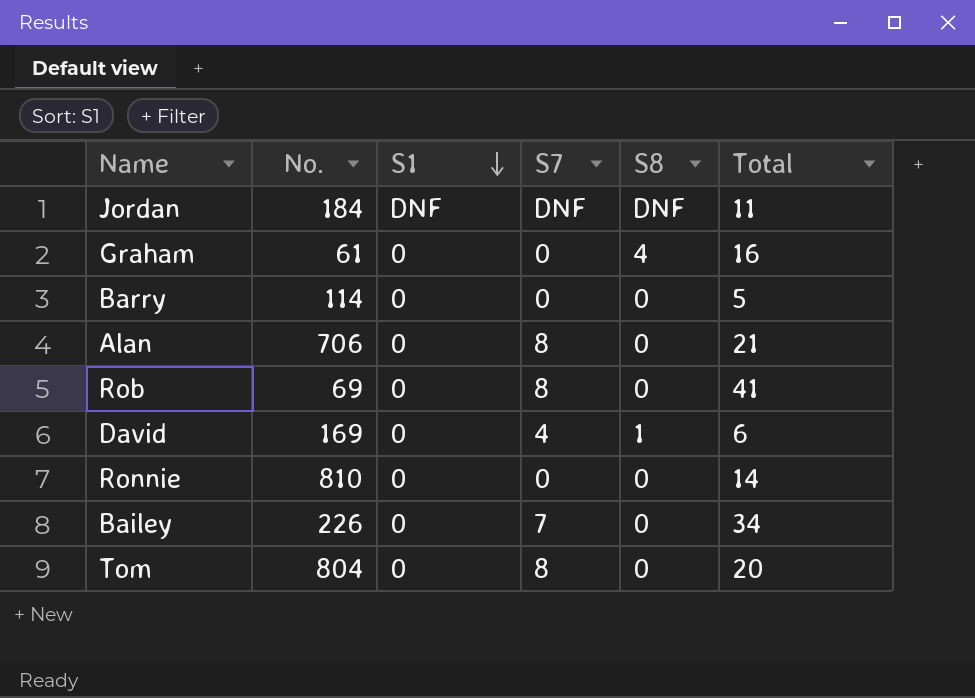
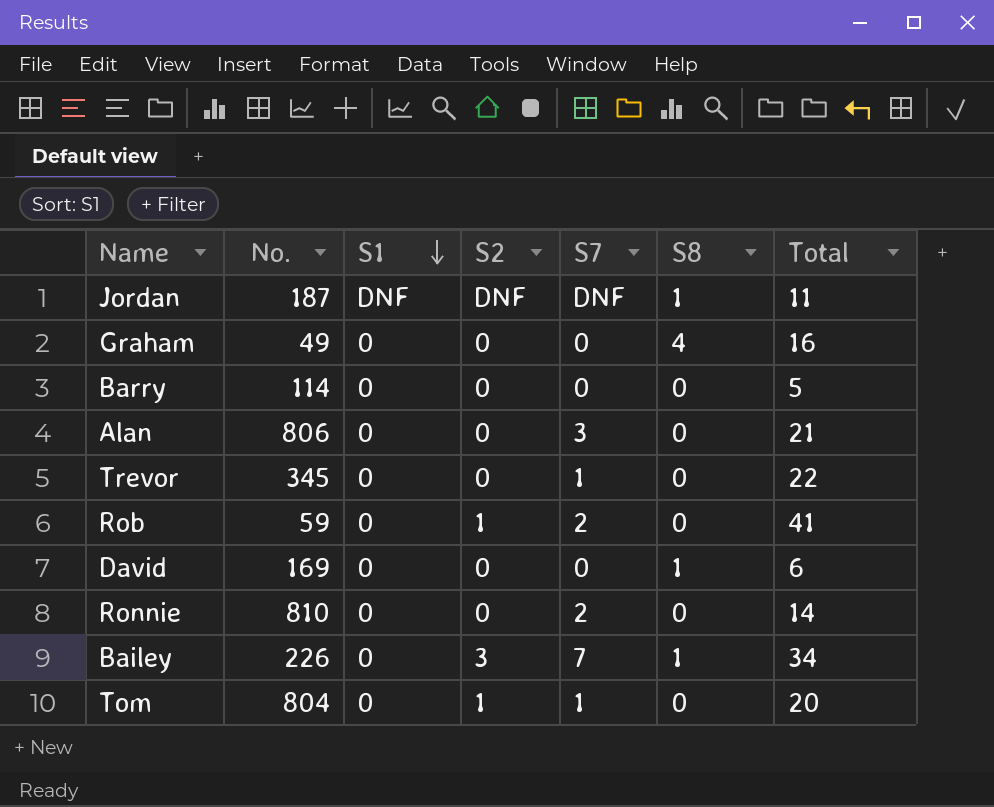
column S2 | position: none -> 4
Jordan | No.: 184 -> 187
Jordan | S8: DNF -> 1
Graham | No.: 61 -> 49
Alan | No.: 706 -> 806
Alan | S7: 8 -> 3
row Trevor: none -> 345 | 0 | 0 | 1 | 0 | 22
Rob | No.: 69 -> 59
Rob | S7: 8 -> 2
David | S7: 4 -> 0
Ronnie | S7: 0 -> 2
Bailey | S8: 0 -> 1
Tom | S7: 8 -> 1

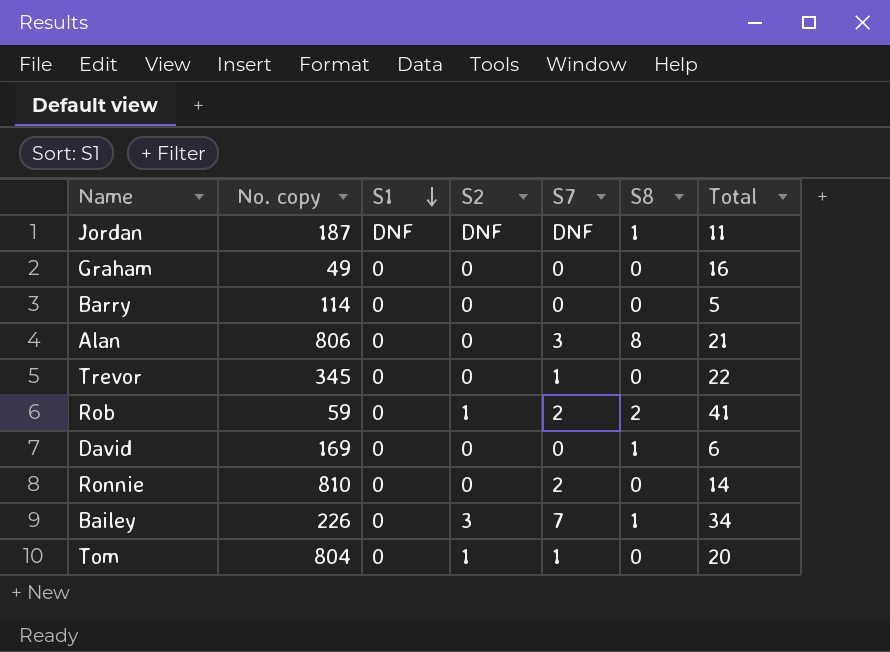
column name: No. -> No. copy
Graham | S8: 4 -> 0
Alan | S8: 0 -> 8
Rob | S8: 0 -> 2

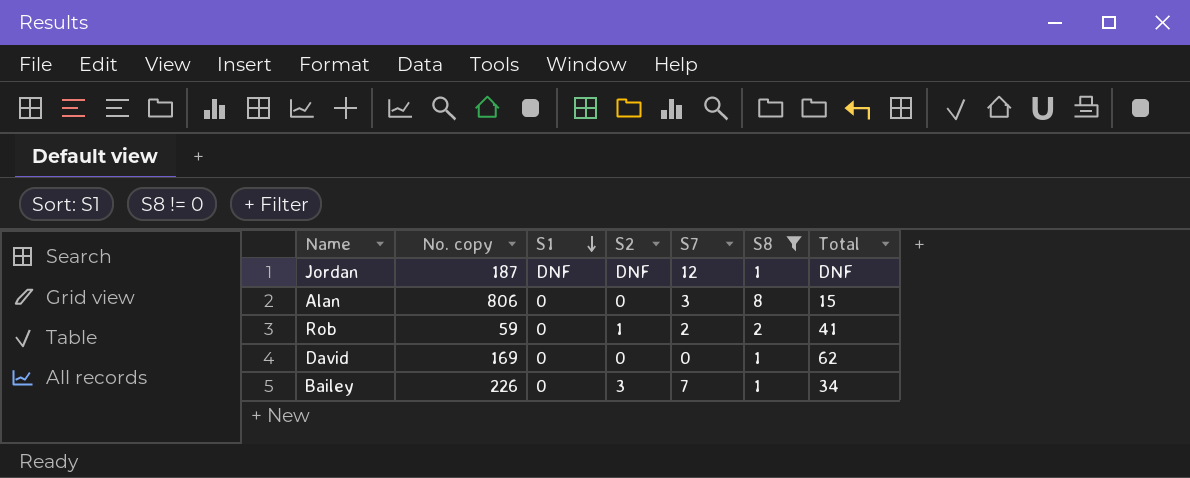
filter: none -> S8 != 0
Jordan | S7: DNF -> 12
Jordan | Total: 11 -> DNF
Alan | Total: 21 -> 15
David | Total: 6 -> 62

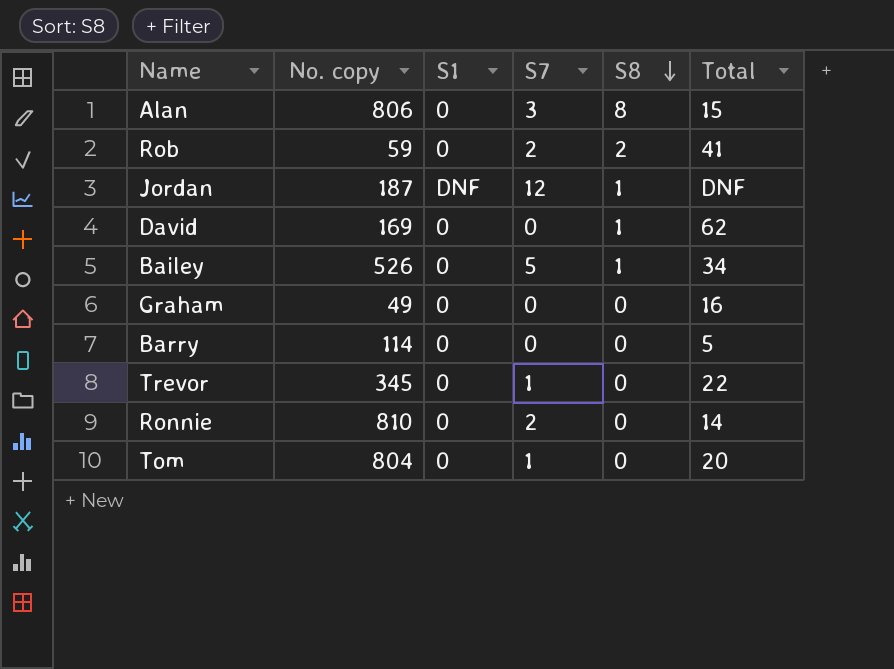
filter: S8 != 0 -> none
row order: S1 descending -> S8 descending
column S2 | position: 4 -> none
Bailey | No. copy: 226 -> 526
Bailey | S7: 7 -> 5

...

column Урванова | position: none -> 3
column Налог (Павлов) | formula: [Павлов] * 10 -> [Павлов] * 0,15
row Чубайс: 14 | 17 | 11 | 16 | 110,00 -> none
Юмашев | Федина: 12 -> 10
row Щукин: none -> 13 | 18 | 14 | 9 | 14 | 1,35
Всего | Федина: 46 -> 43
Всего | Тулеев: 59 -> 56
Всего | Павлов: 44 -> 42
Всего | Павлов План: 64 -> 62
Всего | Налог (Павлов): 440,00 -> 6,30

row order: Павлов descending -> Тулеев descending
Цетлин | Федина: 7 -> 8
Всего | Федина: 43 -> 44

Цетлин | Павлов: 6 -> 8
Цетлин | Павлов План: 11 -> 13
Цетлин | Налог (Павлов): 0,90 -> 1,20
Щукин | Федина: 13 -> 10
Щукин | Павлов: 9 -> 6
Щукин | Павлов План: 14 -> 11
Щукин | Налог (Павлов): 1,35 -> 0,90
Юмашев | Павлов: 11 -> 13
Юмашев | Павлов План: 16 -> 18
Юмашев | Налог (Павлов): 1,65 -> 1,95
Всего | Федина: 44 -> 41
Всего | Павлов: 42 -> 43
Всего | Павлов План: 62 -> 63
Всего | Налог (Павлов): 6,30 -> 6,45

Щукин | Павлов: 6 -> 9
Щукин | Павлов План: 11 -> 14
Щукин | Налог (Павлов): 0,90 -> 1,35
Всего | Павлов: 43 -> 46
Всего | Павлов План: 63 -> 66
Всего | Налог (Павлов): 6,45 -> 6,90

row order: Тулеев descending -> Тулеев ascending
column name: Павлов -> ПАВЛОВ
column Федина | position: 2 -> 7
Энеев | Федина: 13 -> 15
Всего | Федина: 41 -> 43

**WHAT YOU HAVE TO DO:**
Transcribe only this stretch of the data: the line with "column S2 | position: none -> 4", the line with "Bailey | S7: 7 -> 5", and every line in between. Leave out the pictures.

**EXERCISE RESULT:**
column S2 | position: none -> 4
Jordan | No.: 184 -> 187
Jordan | S8: DNF -> 1
Graham | No.: 61 -> 49
Alan | No.: 706 -> 806
Alan | S7: 8 -> 3
row Trevor: none -> 345 | 0 | 0 | 1 | 0 | 22
Rob | No.: 69 -> 59
Rob | S7: 8 -> 2
David | S7: 4 -> 0
Ronnie | S7: 0 -> 2
Bailey | S8: 0 -> 1
Tom | S7: 8 -> 1

column name: No. -> No. copy
Graham | S8: 4 -> 0
Alan | S8: 0 -> 8
Rob | S8: 0 -> 2

filter: none -> S8 != 0
Jordan | S7: DNF -> 12
Jordan | Total: 11 -> DNF
Alan | Total: 21 -> 15
David | Total: 6 -> 62

filter: S8 != 0 -> none
row order: S1 descending -> S8 descending
column S2 | position: 4 -> none
Bailey | No. copy: 226 -> 526
Bailey | S7: 7 -> 5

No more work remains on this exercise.